ESSA 6 had a mass of 299 kg at the time of launch.

The satellite's electrical power was supplied by about 10,000 1x2 cm solar cells on the cover and 21 nickel-cadmium batteries.

Two redundant wide-angle APT (Automatic Picture Transmission) cameras, mounted on opposite sides and perpendicular to the spin axis, captured images. This subsystem was a camera-transmitter setup, designed to transmit real-time daylight images of cloud cover to ground stations. It included two 2.54-cm vidicon cameras with 108° F/1.8 lenses, mounted 180° apart. Each orbit, the cameras captured four or eight images, with picture taking lasting 8 seconds and transmission 200 seconds.

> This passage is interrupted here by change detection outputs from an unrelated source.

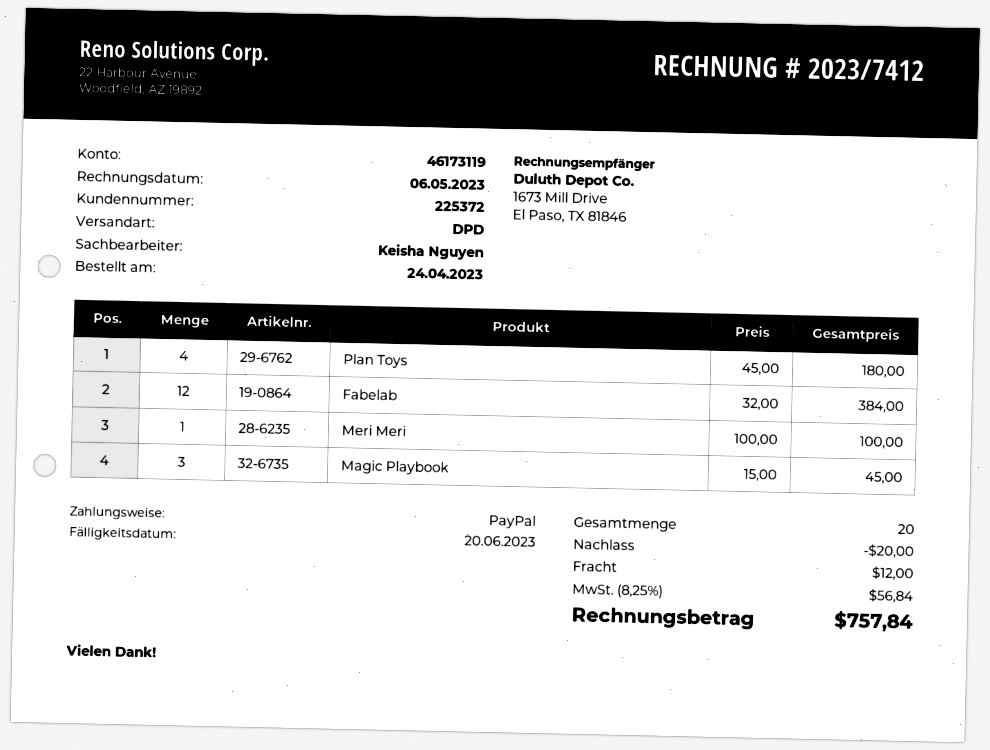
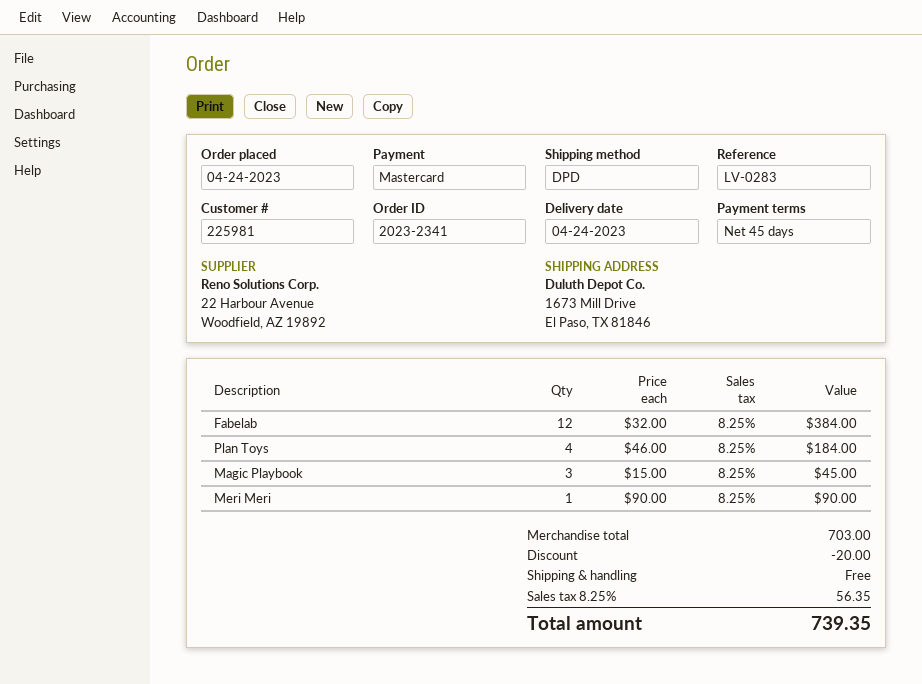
customer number: 225372 -> 225981
payment method: PayPal -> Mastercard
Plan Toys: 4 x 45.00 = 180.00 -> 4 x 46.00 = 184.00
Meri Meri: 1 x 100.00 = 100.00 -> 1 x 90.00 = 90.00
shipping: 12.00 -> 0.00
tax: 8.25% = 56.84 -> 8.25% = 56.35
total: 757.84 -> 739.35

The 800-line images were transmitted at 137.5 MHz to local APT stations, with reticle marks on the images to assist with geographical alignment. Each picture covered a 3100 x 3100 km area with 4 km resolution at nadir, with a 30% overlap to ensure complete coverage.

The base featured crossed-dipole antennas for command reception, while a monopole antenna provided telemetry (136.500 MHz) and tracking (136.770 MHz) from the top.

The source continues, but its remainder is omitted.